* **Supplied data**
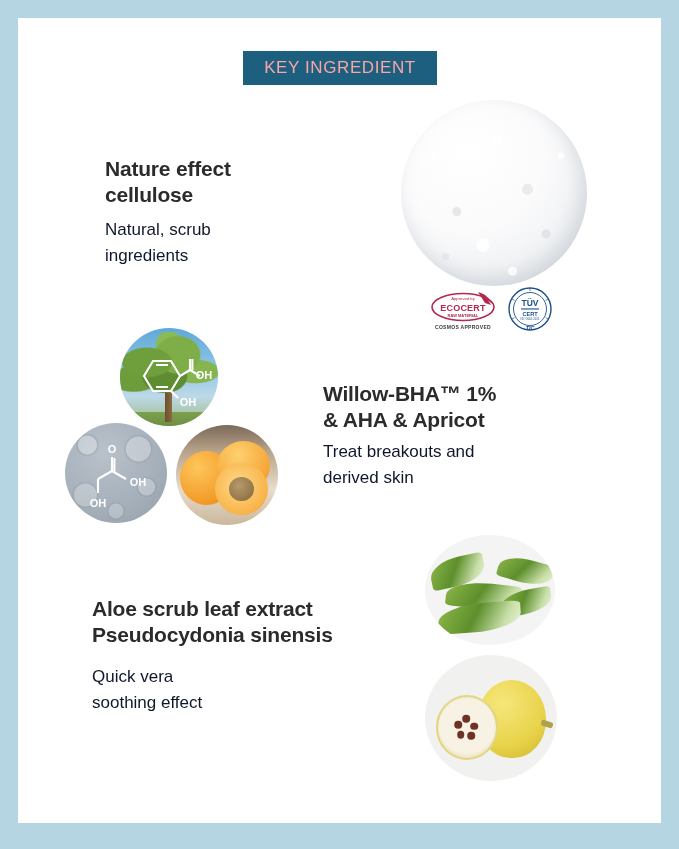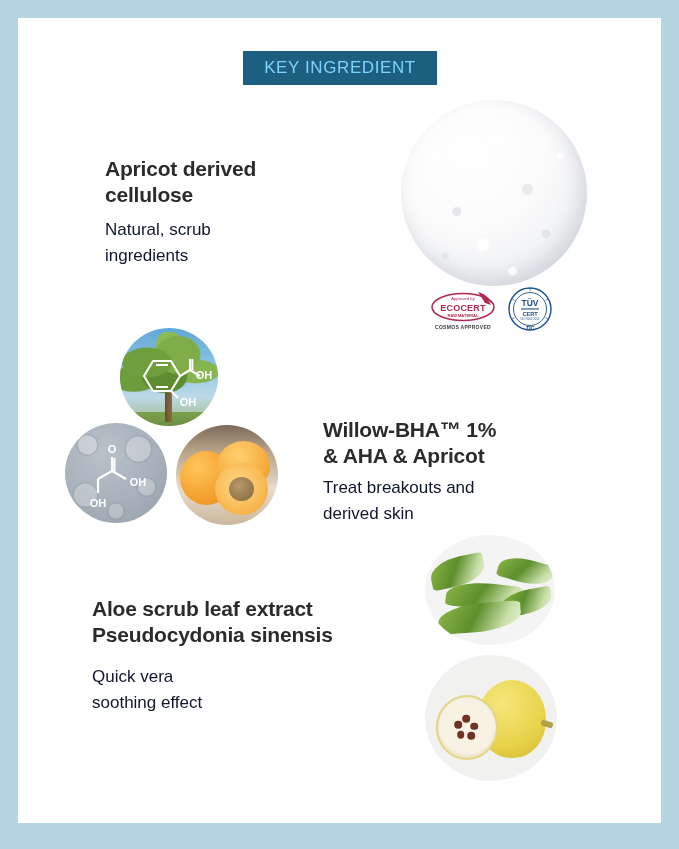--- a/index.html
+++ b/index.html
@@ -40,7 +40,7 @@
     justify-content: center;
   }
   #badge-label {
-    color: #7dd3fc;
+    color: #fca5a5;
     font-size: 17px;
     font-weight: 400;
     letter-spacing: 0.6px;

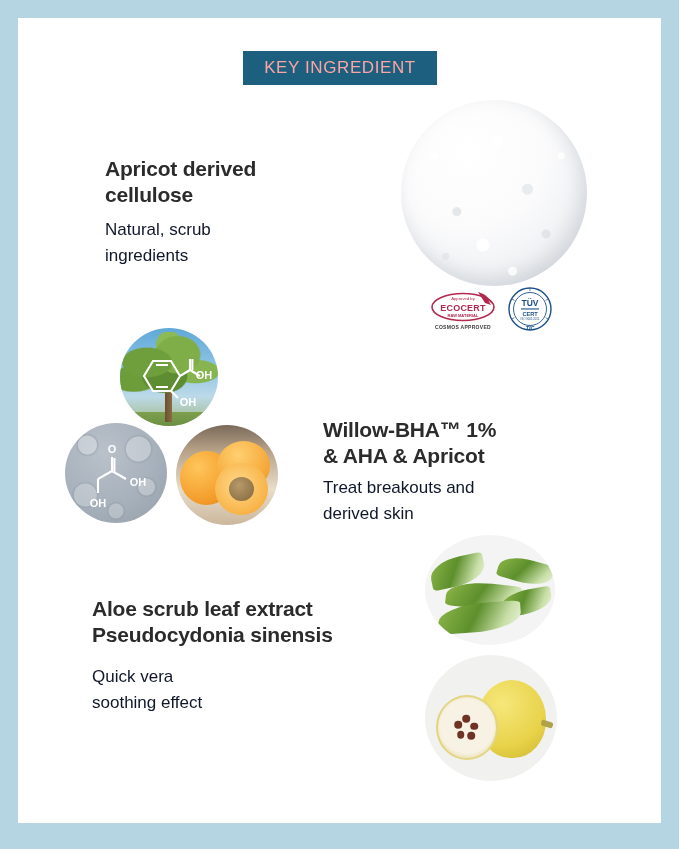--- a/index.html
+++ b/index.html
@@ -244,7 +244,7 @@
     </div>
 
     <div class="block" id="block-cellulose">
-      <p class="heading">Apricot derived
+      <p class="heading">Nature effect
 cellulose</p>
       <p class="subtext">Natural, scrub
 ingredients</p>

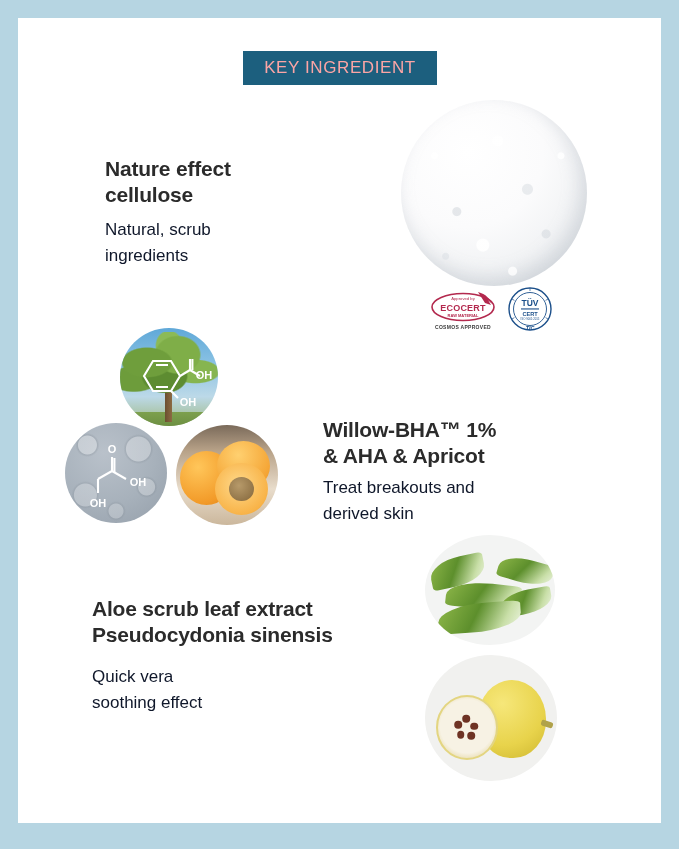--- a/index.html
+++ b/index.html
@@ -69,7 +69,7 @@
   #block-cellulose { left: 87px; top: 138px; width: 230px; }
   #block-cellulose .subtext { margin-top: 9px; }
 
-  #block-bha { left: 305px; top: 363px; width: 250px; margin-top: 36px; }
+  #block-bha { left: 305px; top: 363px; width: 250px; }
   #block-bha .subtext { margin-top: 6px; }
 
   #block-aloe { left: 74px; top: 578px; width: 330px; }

* **Brief**
When a picture appears in the material, please pass over it while retyping the rest exactly.

* **Solved problem**
--- a/index.html
+++ b/index.html
@@ -40,7 +40,7 @@
     justify-content: center;
   }
   #badge-label {
-    color: #7dd3fc;
+    color: #fca5a5;
     font-size: 17px;
     font-weight: 400;
     letter-spacing: 0.6px;

--- a/index.html
+++ b/index.html
@@ -244,7 +244,7 @@
     </div>
 
     <div class="block" id="block-cellulose">
-      <p class="heading">Apricot derived
+      <p class="heading">Nature effect
 cellulose</p>
       <p class="subtext">Natural, scrub
 ingredients</p>

--- a/index.html
+++ b/index.html
@@ -69,7 +69,7 @@
   #block-cellulose { left: 87px; top: 138px; width: 230px; }
   #block-cellulose .subtext { margin-top: 9px; }
 
-  #block-bha { left: 305px; top: 363px; width: 250px; margin-top: 36px; }
+  #block-bha { left: 305px; top: 363px; width: 250px; }
   #block-bha .subtext { margin-top: 6px; }
 
   #block-aloe { left: 74px; top: 578px; width: 330px; }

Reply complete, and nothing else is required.